Beorn was generally benevolent and hated goblins and wargs; but he was also a loner and distrustful of travelers and beggars. He was never polite, and became easily angry. He never invited people into his house and his very few friends, who lived a good way away, came no more than a couple to his house at a time. Added to this, Beorn was not fond of Dwarves. Although fierce to his enemies, once convinced of the others' goodwill, he was welcoming, generous and helpful. He did not eat any meat, as he could talk with his animals, who helped him. His grove was occupied by huge bees. Beorn's diet was mainly honey and cream.

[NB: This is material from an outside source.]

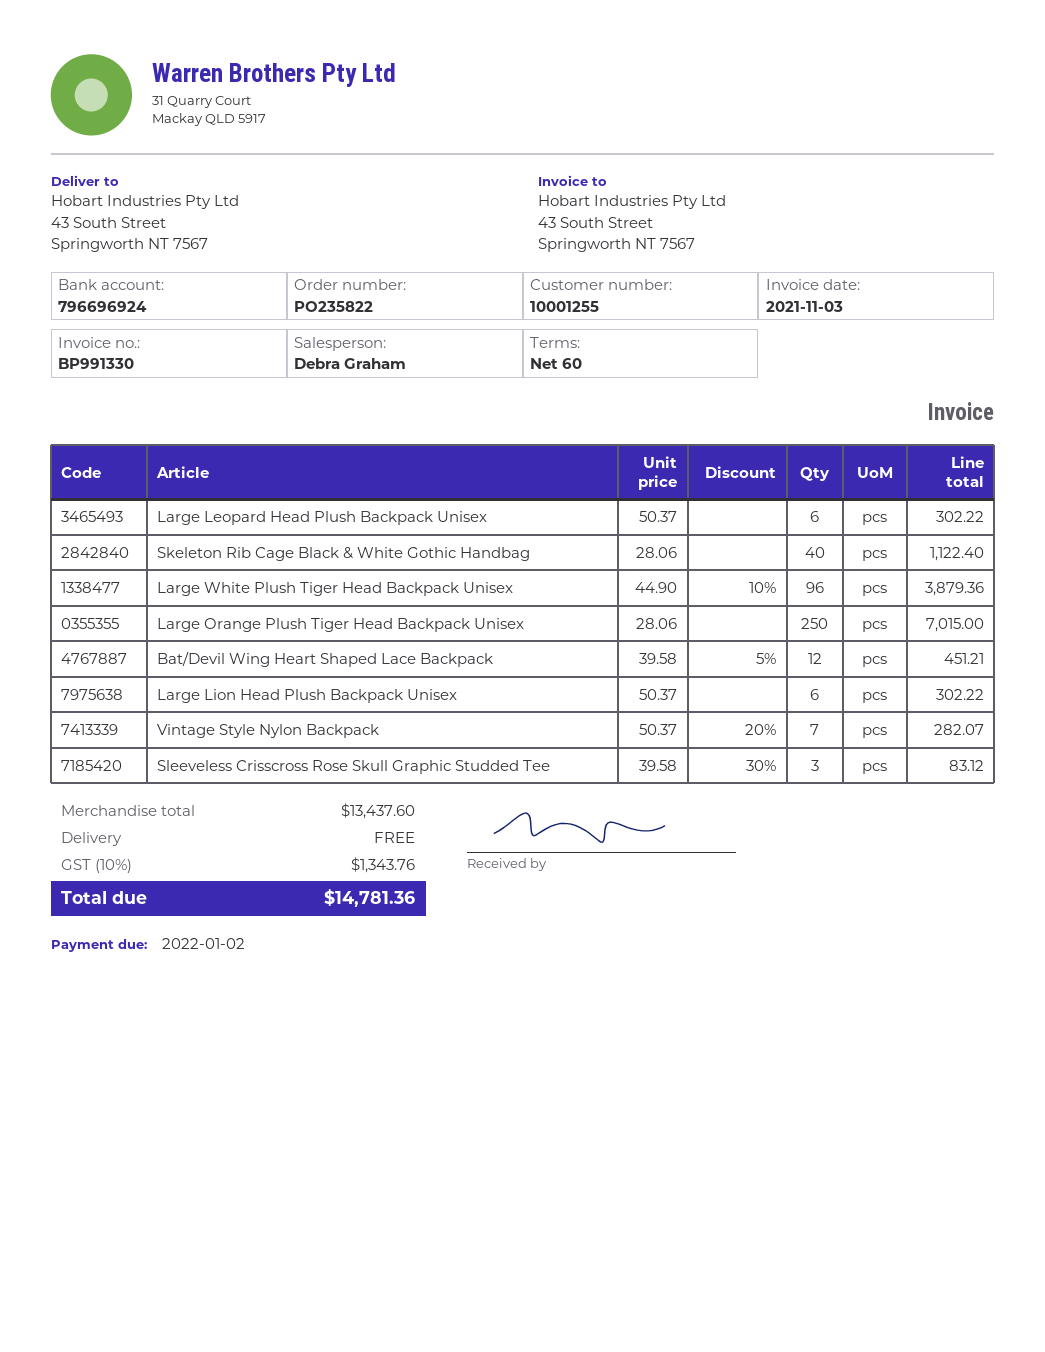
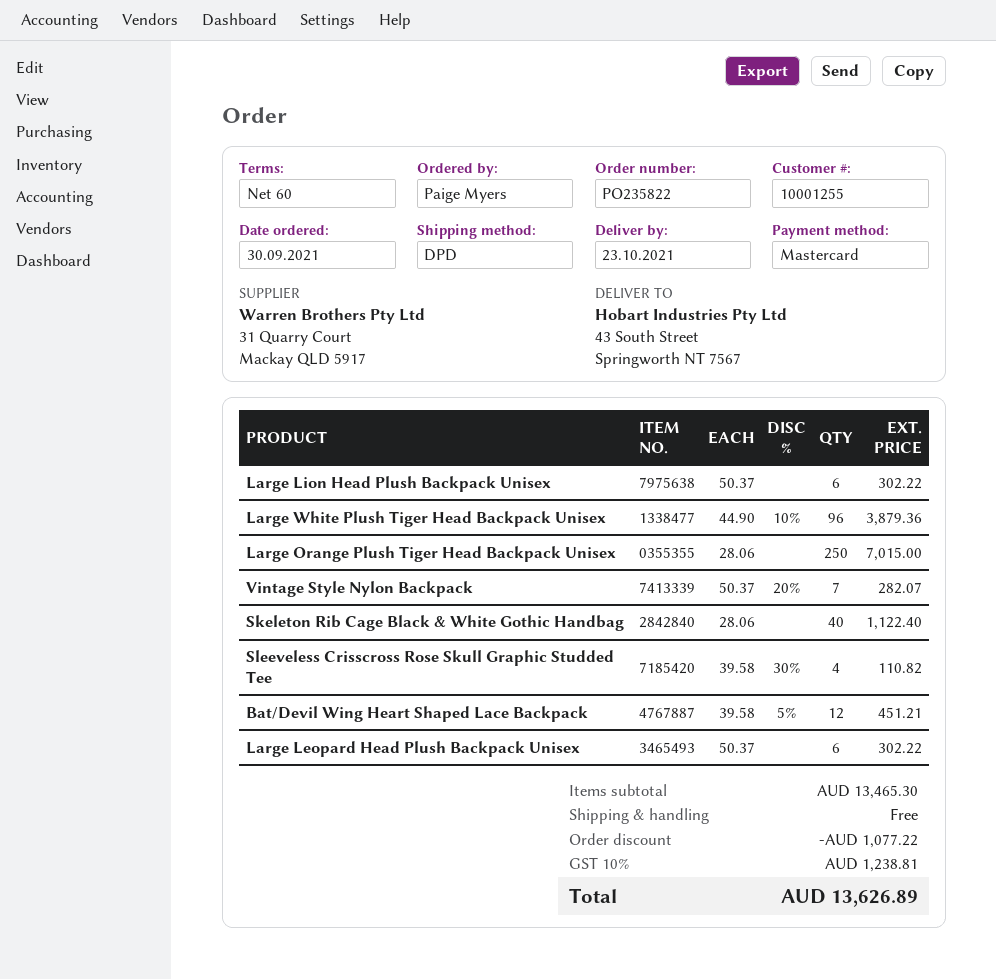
Sleeveless Crisscross Rose Skull Graphic Studded Tee: 3 x 39.58 - 30% = 83.12 -> 4 x 39.58 - 30% = 110.82
subtotal: 13437.60 -> 13465.30
discount: none -> 1077.22
tax: 10% = 1343.76 -> 10% = 1238.81
total: 14781.36 -> 13626.89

Beorn is an Old English word meaning "a warrior, a hero, a man of valour" (also, poetic "man"), cognate to Old Norse björn ("bear"). In the Scandinavian-speaking countries Björn/Bjørn is a personal name, attested since the 11th century.
fl. T.A. 2941
fl. T.A. 3019
Other versions of the legendarium
In early manuscripts of The Hobbit, the name of the character that would become Beorn is Medwed. Medwed's ability to change shape to a bear was due to an enchantment, perhaps of his own. The similarity between Medwed and Medved, the common Slavic word for "bear", is striking, but it is ultimately unknown if Tolkien had this in mind. But it should be noted that "medved" is a taboo word for "bear" and the literal sense of the word is "honey-eater" which is an apt description of Beorn's diet.

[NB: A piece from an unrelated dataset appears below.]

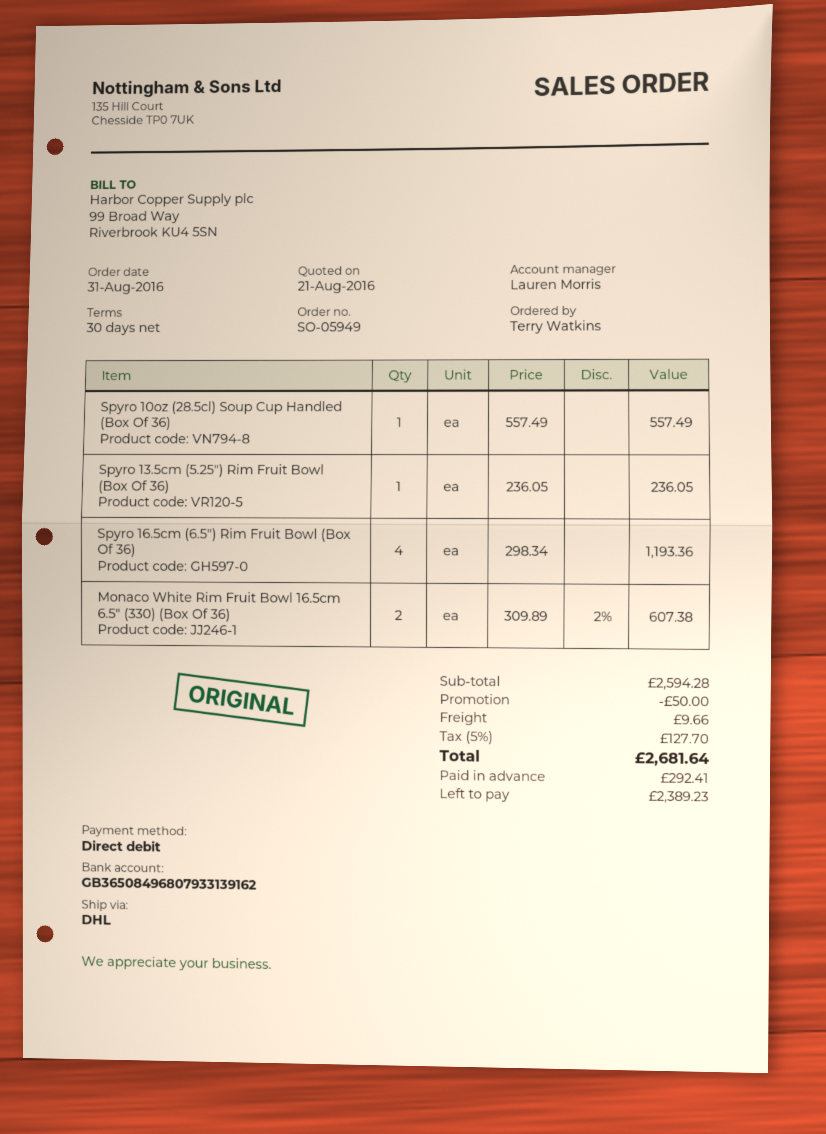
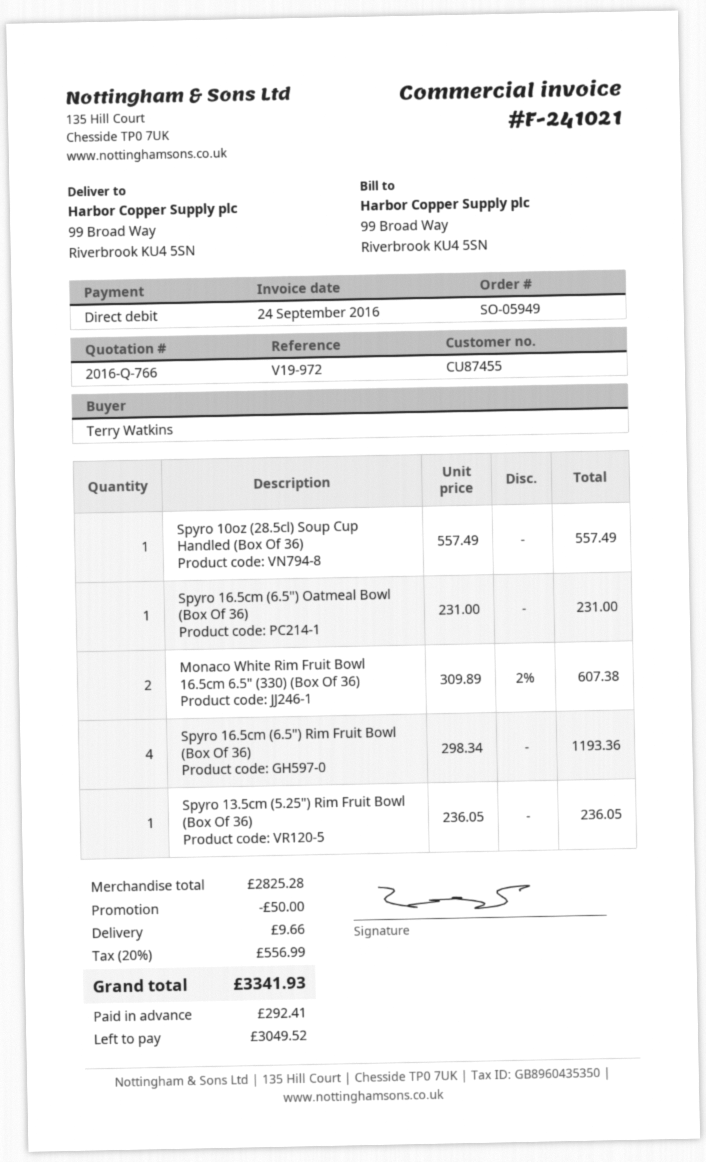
Spyro 16.5cm (6.5") Oatmeal Bowl (Box Of 36): none -> 1 x 231.00 = 231.00
subtotal: 2594.28 -> 2825.28
tax: 5% = 127.70 -> 20% = 556.99
total: 2681.64 -> 3341.93
balance: 2389.23 -> 3049.52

It has been suggested that the character Beorn was influenced by the Norse Saga of Hrólfr Kraki. In the saga appears a great bear defending Hrólfr Kraki, and also a man cursed to being transformed into a bear during nighttime. The work was well-known to J.R.R. Tolkien, as one of his students and friend, Stella Miller, made a translation of the saga dedicated to Tolkien, E.V. Gordon and C.T. Onions; but even more importantly as Tolkien himself wrote an unpublished short story of the tale, entitled Sellic Spell.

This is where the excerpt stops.